That night Baldos returned to Edelweiss, ahead of the Graustark delegation which was coming the next day with representatives from Dawsbergen. He brought the most glorious news from the frontier. The Duke of Matz and the leading dignitaries had heard of Gabriel’s capture, both through the Bappo boys and through a few of his henchmen who had staggered into camp after the disaster. The news threw the Dawsbergen diplomats into a deplorable state of uncertainty. Even the men high in authority, while not especially depressed over the fall of their sovereign, were in doubt as to what would be the next move in their series of tragedies. Almost to a man they regretted the folly which had drawn them into the net with Gabriel. Baldos reported that the Duke of Matz and a dozen of the most distinguished men in Dawsbergen were on their way to Edelweiss to complete arrangements for peace and to lay their renunciation of Gabriel before Dantan in a neutral court. The people of Dawsbergen had been clamoring long for Dantan’s restoration, and Baldos was commissioned to say that his return would be the signal for great rejoicing. He was closeted until after midnight with Dantan and his sister. Lorry and Princess Yetive being called in at the end to hear and approve of the manifesto prepared by the Prince of Dawsbergen. The next morning the word went forth that a great banquet was to be given in the castle that night for Prince Dantan and the approaching noblemen. The prince expected to depart almost immediately thereafter to resume the throne in Serros.
Baldos was wandering through the park early in the morning. His duties rested lightly upon his shoulders, but he was restless and dissatisfied. The longing in his heart urged him to turn his eyes ever and anon toward the balcony and then to the obstinate-looking castle doors. The uniform of a Graustark guard still graced his splendid figure. At last a graceful form was seen coming from the castle toward the cedars. She walked bravely, but aimlessly. That was plain to be seen. It was evident that she was and was not looking for someone. Baldos observed with a thrill of delight that a certain red feather stood up defiantly from the band of her sailor hat. He liked the way her dark-blue walking-skirt swished in harmony with her lithe, firm strides.

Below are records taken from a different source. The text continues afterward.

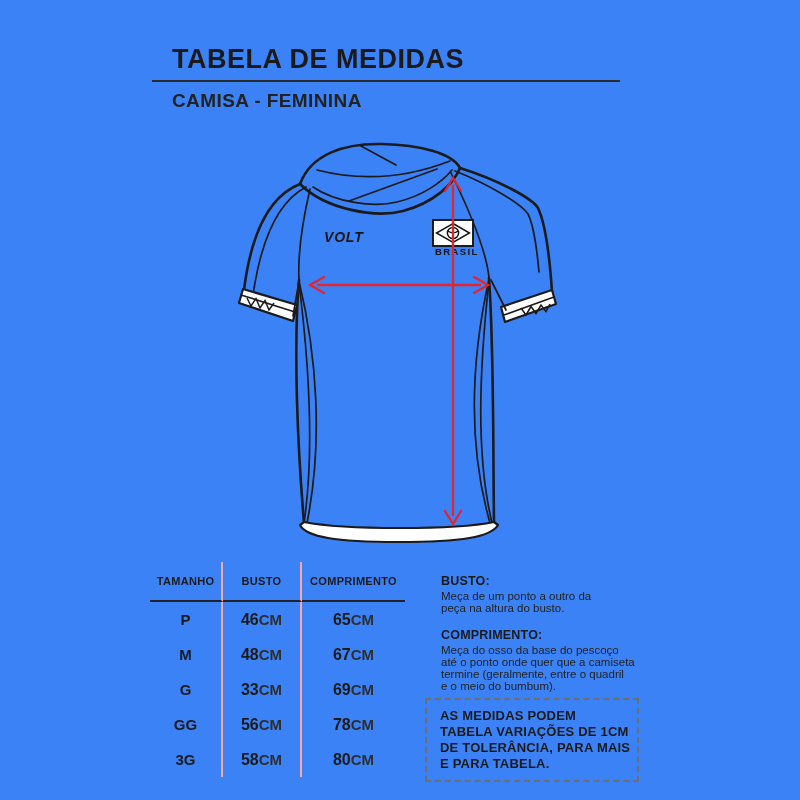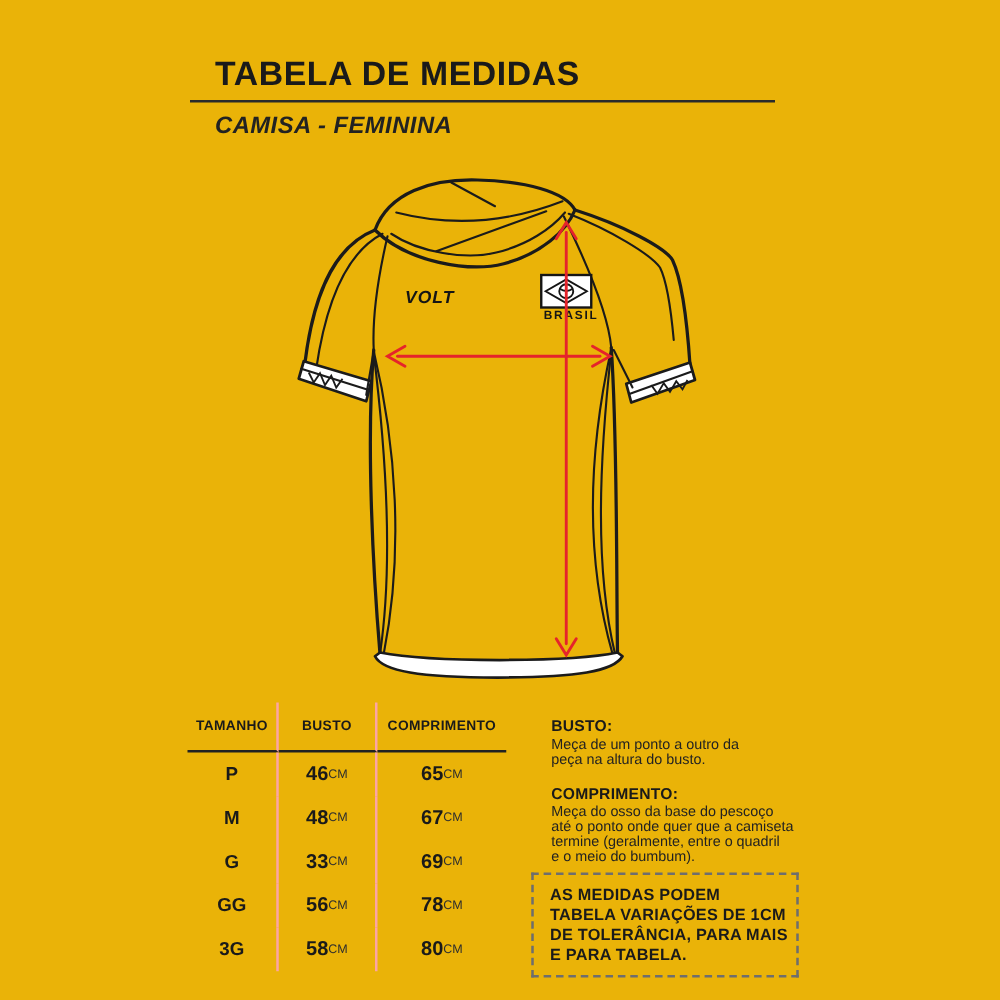"TABELA DE MEDIDAS" .canvas { background: #eab308 -> #3b82f6 }
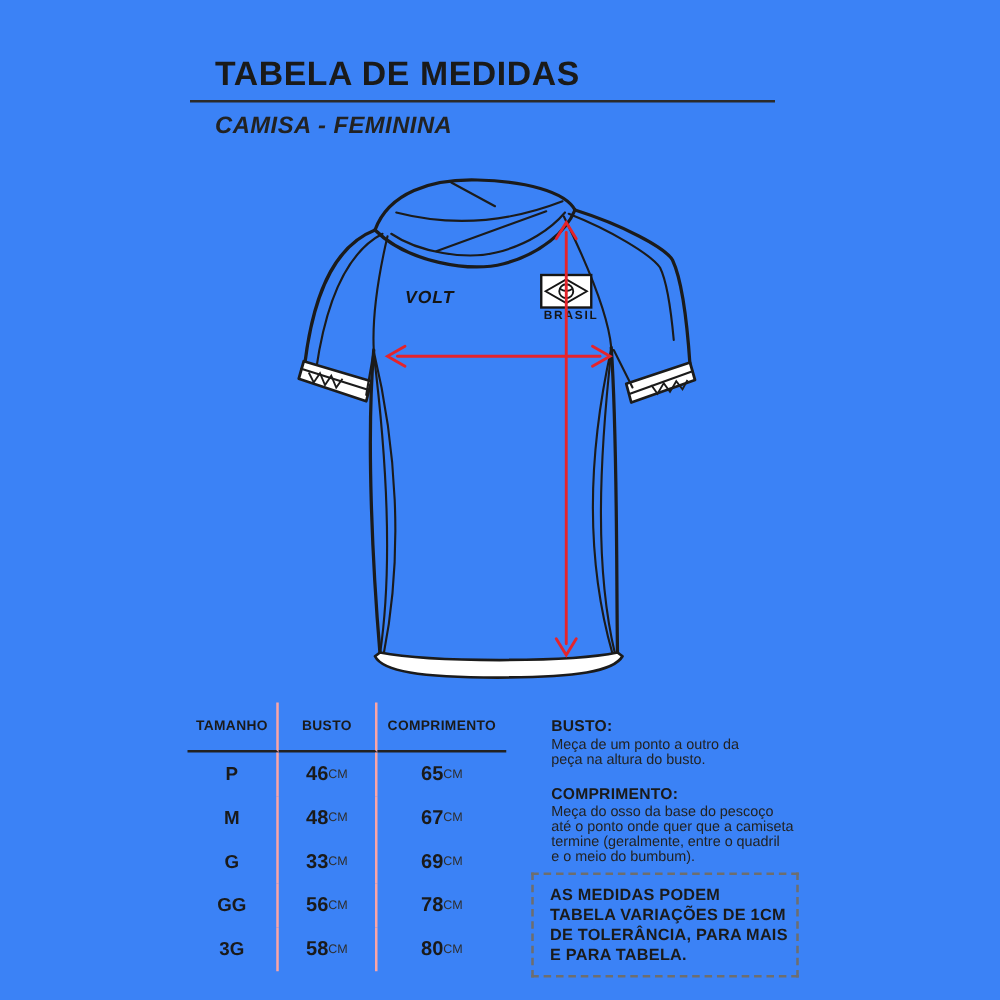"CAMISA - FEMININA" .subtitle { font-style: italic -> none }
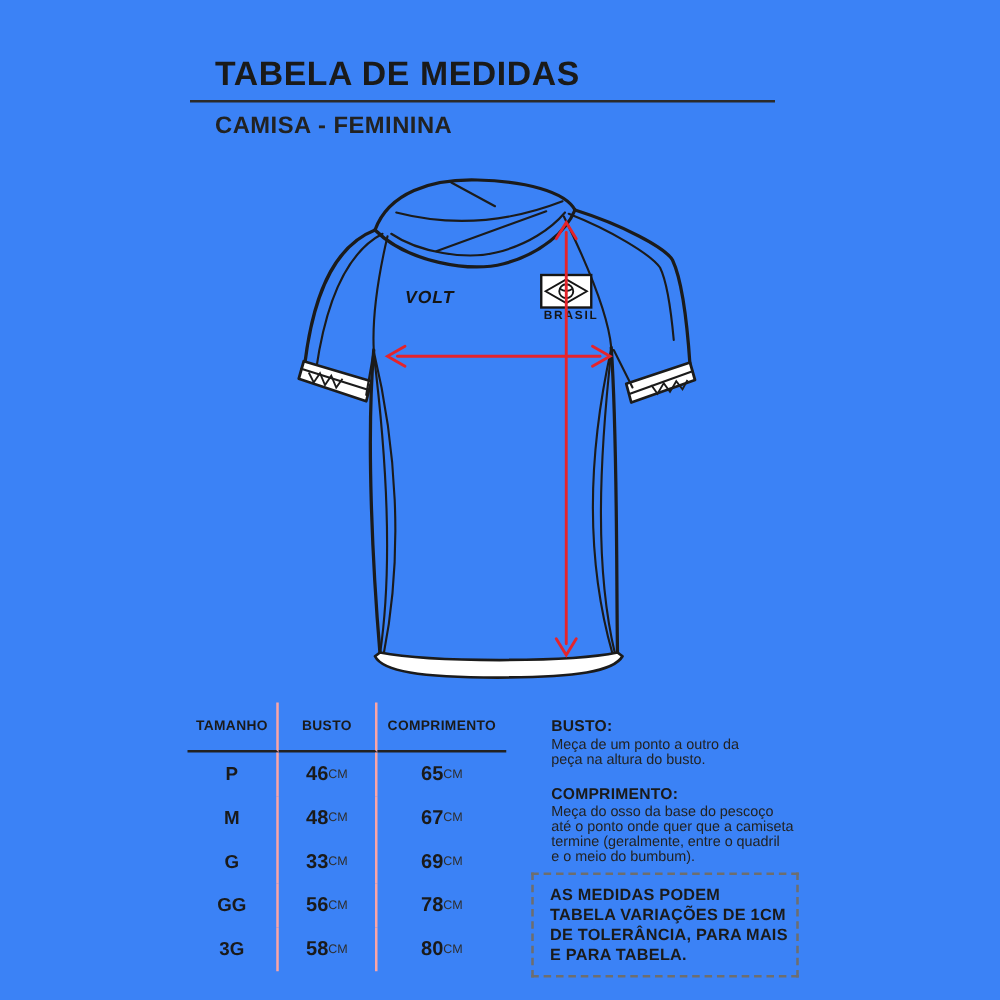"CM" .size-table .unit { font-size: 10px -> 15px; font-weight: 400 -> 700 }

She was quite near before he advanced from his place among the trees. He did not expect her to exhibit surprise or confusion and he was not disappointed. She was as cool as a brisk spring morning. He did not offer his hand, but, with a fine smile of contentment, bowed low and with mock servility.
“I report for duty, your highness,” he said. She caught the ring of gladness in his voice.
“Then I command you to shake hands with me,” she said brightly. “You have been away, I believe?” with a delicious inflection.
“Yes, for a century or more, I’m sure.” Constraint fell upon them suddenly. The hour had come for a definite understanding and both were conquered by its importance. For the first time in his life he knew the meaning of diffidence. It came over him as he looked helplessly into the clear, gray, earnest eyes. “I love you for wearing that red feather,” he said simply.
“And I loved you for wearing it,” she answered, her voice soft and thrilling. He caught his breath joyously.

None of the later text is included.